Handled by ArtifactProtocolHandler:

  • requires active session artifact directory,
  • ID must be numeric,
  • resolves by matching filename prefix <id>.,
  • returns raw text (text/plain) from the matched .log file,
  • when missing, error includes list of available artifact IDs.

Missing directory behavior:

  • if artifacts directory does not exist, throws No artifacts directory found.

Handled by AgentProtocolHandler over <artifactsDir>/<id>.md:

  • plain form returns markdown text,
  • /path or ?q= forms perform JSON extraction,
  • path and query extraction cannot be combined,
  • if extraction requested, file content must parse as JSON.

Missing directory behavior:

  • throws No artifacts directory found.

Missing output behavior:

  • throws Not found: <id> with available IDs from existing .md files.

Read tool integration:

  • read supports offset/limit pagination for non-extraction internal URL reads,
  • rejects offset/limit when agent:// extraction is used.
  • ArtifactManager scans existing {id}.*.log files on first allocation and continues numbering.
  • AgentOutputManager scans existing .md output IDs and continues numbering.
  • SessionManager rehydrates blob refs to base64 on load.

SessionManager.fork() creates a new session file with new session ID and parentSession link, then returns old/new file paths. Artifact copying is handled by AgentSession.fork():

  • attempts recursive copy of old artifact directory to new artifact directory,
  • missing old directory is tolerated,
  • non-ENOENT copy errors are logged as warnings and fork still completes.

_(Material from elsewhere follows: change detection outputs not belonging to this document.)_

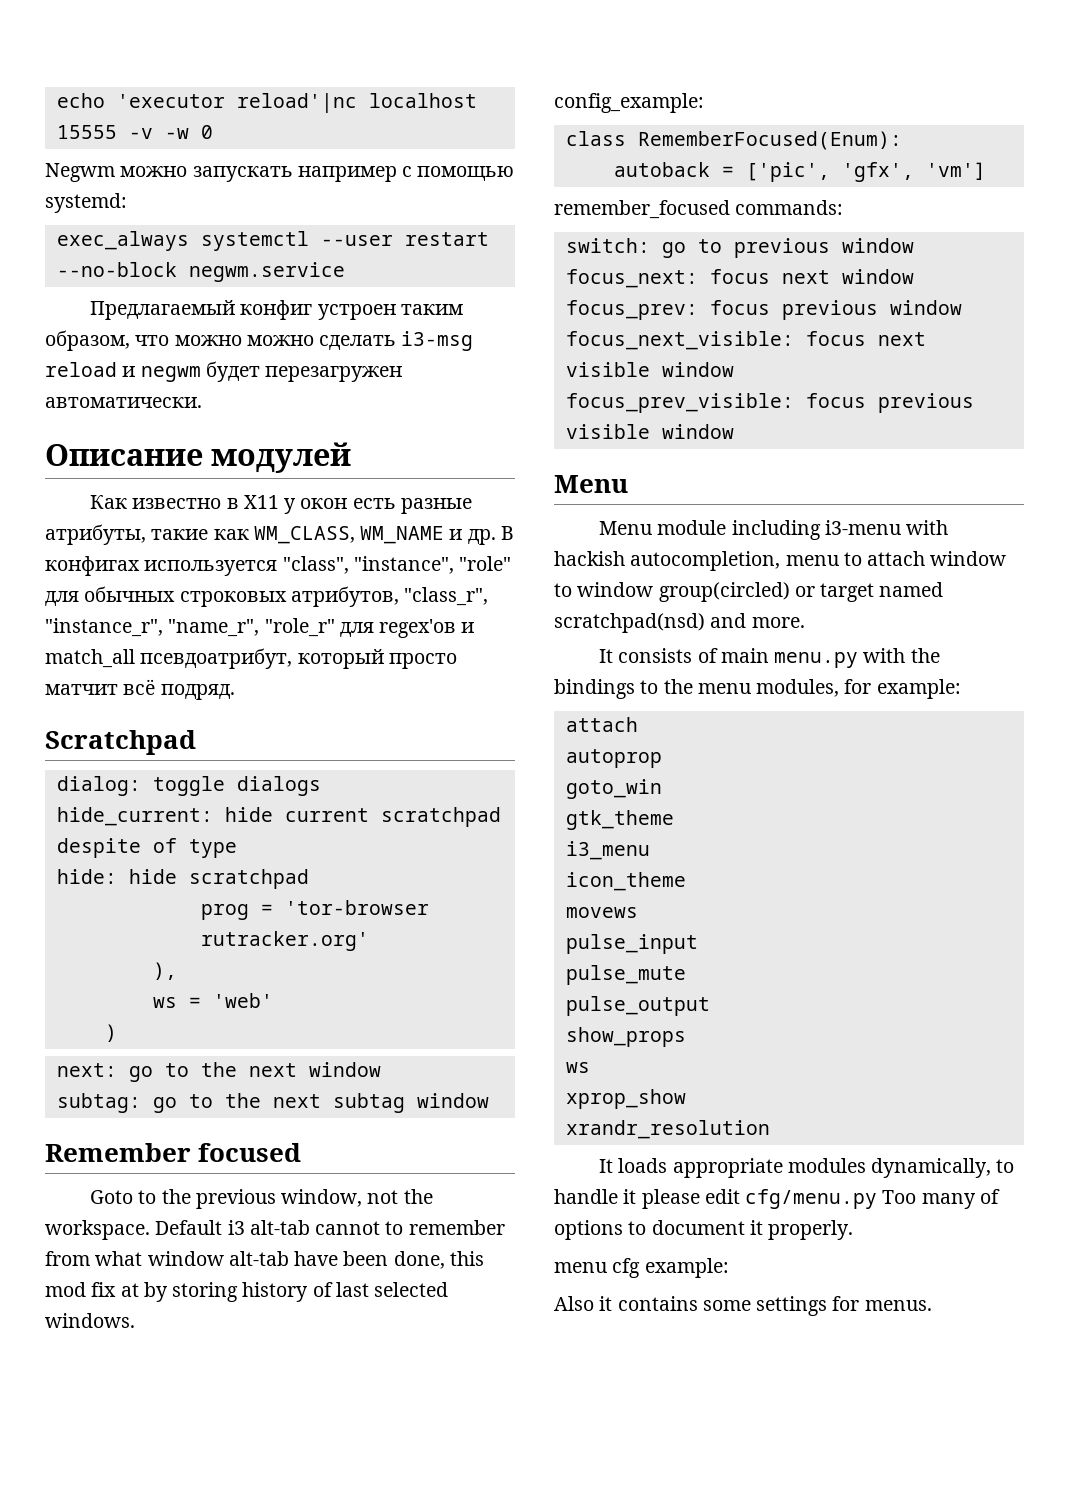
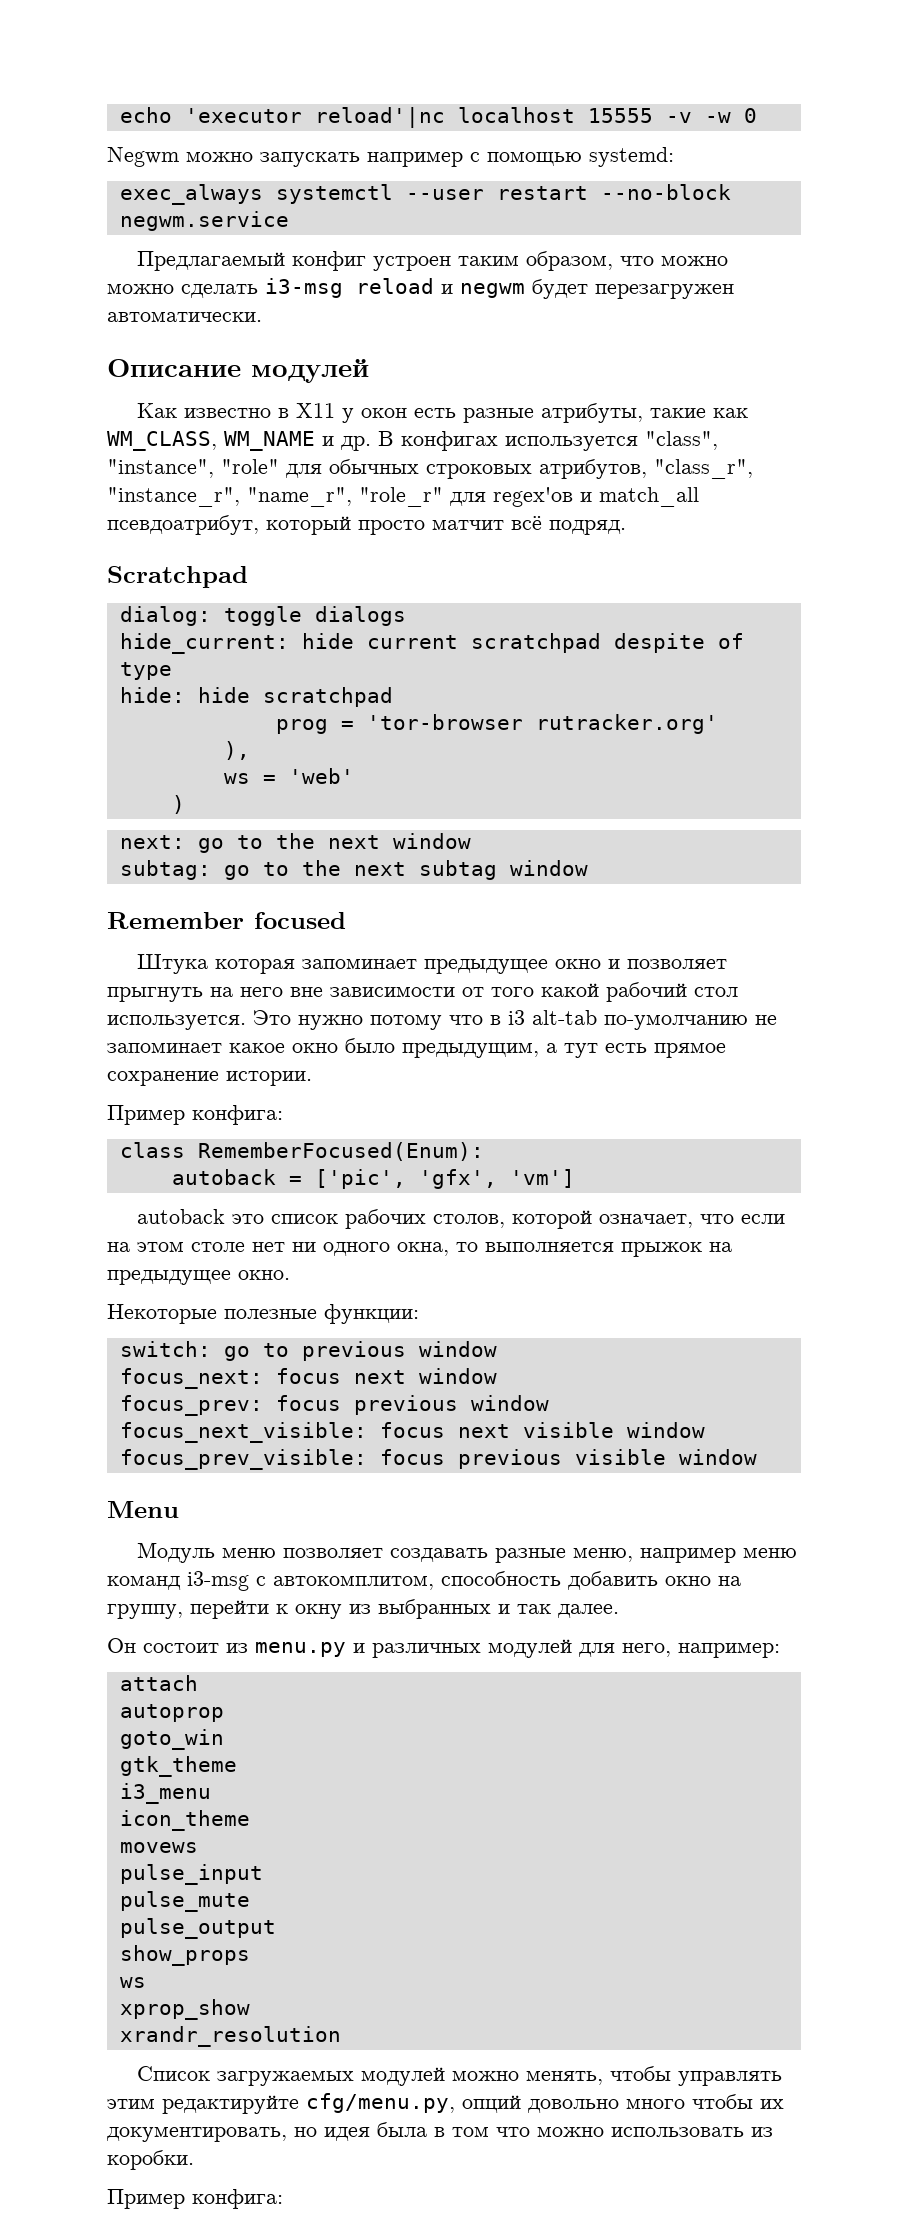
- Goto to the previous window, not the workspace. Default i3 alt-tab cannot to remember from what window alt-tab have been done, this mod fix at by storing history of last selected windows.
- config_example:
+ Штука которая запоминает предыдущее окно и позволяет прыгнуть на него вне зависимости от того какой рабочий стол используется. Это нужно потому что в i3 alt-tab по-умолчанию не запоминает какое окно было предыдущим, а тут есть прямое сохранение истории.
+ Пример конфига:
- remember_focused commands:
+ autoback это список рабочих столов, которой означает, что если на этом столе нет ни одного окна, то выполняется прыжок на предыдущее окно.
+ Некоторые полезные функции:
- Menu module including i3-menu with hackish autocompletion, menu to attach window to window group(circled) or target named scratchpad(nsd) and more.
- It consists of main menu.py with the bindings to the menu modules, for example:
+ Модуль меню позволяет создавать разные меню, например меню команд i3-msg с автокомплитом, способность добавить окно на группу, перейти к окну из выбранных и так далее.
+ Он состоит из menu.py и различных модулей для него, например:
- It loads appropriate modules dynamically, to handle it please edit cfg/menu.py Too many of options to document it properly.
- menu cfg example:
- Also it contains some settings for menus.
+ Список загружаемых модулей можно менять, чтобы управлять этим редактируйте cfg/menu.py, опций довольно много чтобы их документировать, но идея была в том что можно использовать из коробки.
+ Пример конфига:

ID implications after fork:

  • if copy succeeded, artifact counters in new session continue after max copied ID,
  • if copy failed/skipped, new session artifact IDs start from 0.

Blob implications after fork:

  • blobs are global and content-addressed, so no blob directory copy is required.

SessionManager.moveTo() renames both session file and artifact directory to the new default session directory, with rollback logic if a later step fails. This preserves artifact identity while relocating session scope.

CaseBehavior
Blob file missing during rehydrationWarn and keep blob:sha256: ref string in-memory
Blob read ENOENT via BlobStore.getReturns null
Artifact directory missing (ArtifactManager.listFiles)Returns empty list (allocation can start fresh)
Artifact directory missing (artifact:// / agent://)Throws explicit No artifacts directory found
Artifact ID not foundThrows with available IDs listing
OutputSink artifact writer init failsContinues with tail-only truncation (no full-output artifact)
No session file (some task paths)Task tool falls back to temp artifacts directory for subagent outputs

Binary blob externalization vs text-output artifacts

Section titled “Binary blob externalization vs text-output artifacts”
  • Blob externalization is for binary image payloads inside persisted session entry content; it replaces inline base64 in JSONL with stable content refs.
  • Artifacts are plain text files for execution output and subagent output; they are addressable by session-local IDs through internal URLs.

The two systems intersect only indirectly (both reduce session JSONL bloat) but have different identity, lifetime, and retrieval paths.